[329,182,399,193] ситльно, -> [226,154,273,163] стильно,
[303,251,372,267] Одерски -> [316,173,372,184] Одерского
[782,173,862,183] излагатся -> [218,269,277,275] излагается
+--
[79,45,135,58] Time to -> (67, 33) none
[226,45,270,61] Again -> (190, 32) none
+--
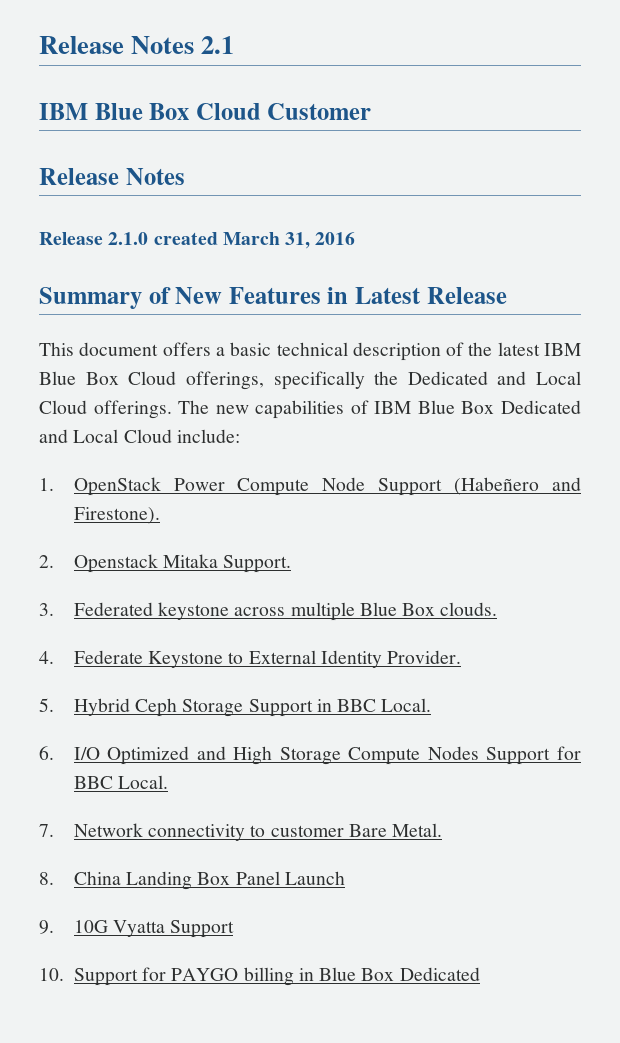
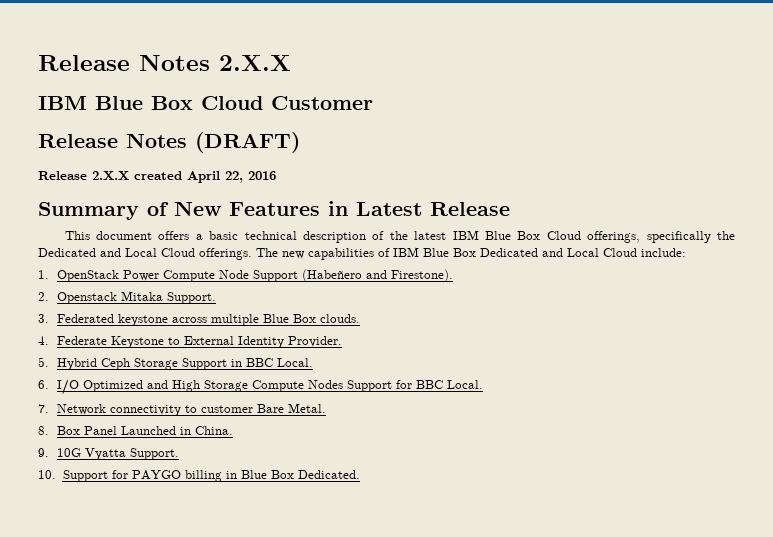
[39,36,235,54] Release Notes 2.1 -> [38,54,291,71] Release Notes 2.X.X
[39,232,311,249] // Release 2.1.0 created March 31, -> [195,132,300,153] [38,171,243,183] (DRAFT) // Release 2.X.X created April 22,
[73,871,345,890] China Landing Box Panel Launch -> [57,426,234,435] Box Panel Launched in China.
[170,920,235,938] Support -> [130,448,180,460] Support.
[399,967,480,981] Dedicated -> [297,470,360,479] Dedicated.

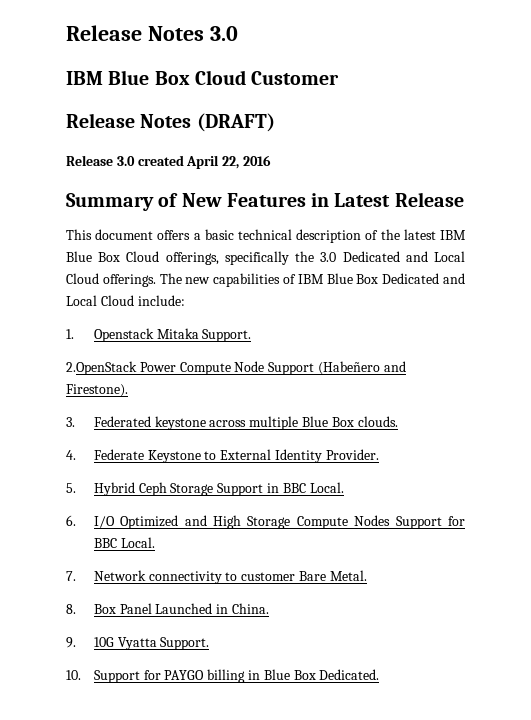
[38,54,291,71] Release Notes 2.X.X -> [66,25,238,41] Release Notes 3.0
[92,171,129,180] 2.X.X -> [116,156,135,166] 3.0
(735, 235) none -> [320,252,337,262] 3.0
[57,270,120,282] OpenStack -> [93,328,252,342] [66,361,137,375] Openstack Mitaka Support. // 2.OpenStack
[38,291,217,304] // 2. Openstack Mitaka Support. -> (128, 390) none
+--
Task to complete >>
Which lines in the records above contain the string "Release"? Copy each one.

Completed exercise >>
[39,36,235,54] Release Notes 2.1 -> [38,54,291,71] Release Notes 2.X.X
[39,232,311,249] // Release 2.1.0 created March 31, -> [195,132,300,153] [38,171,243,183] (DRAFT) // Release 2.X.X created April 22,
[38,54,291,71] Release Notes 2.X.X -> [66,25,238,41] Release Notes 3.0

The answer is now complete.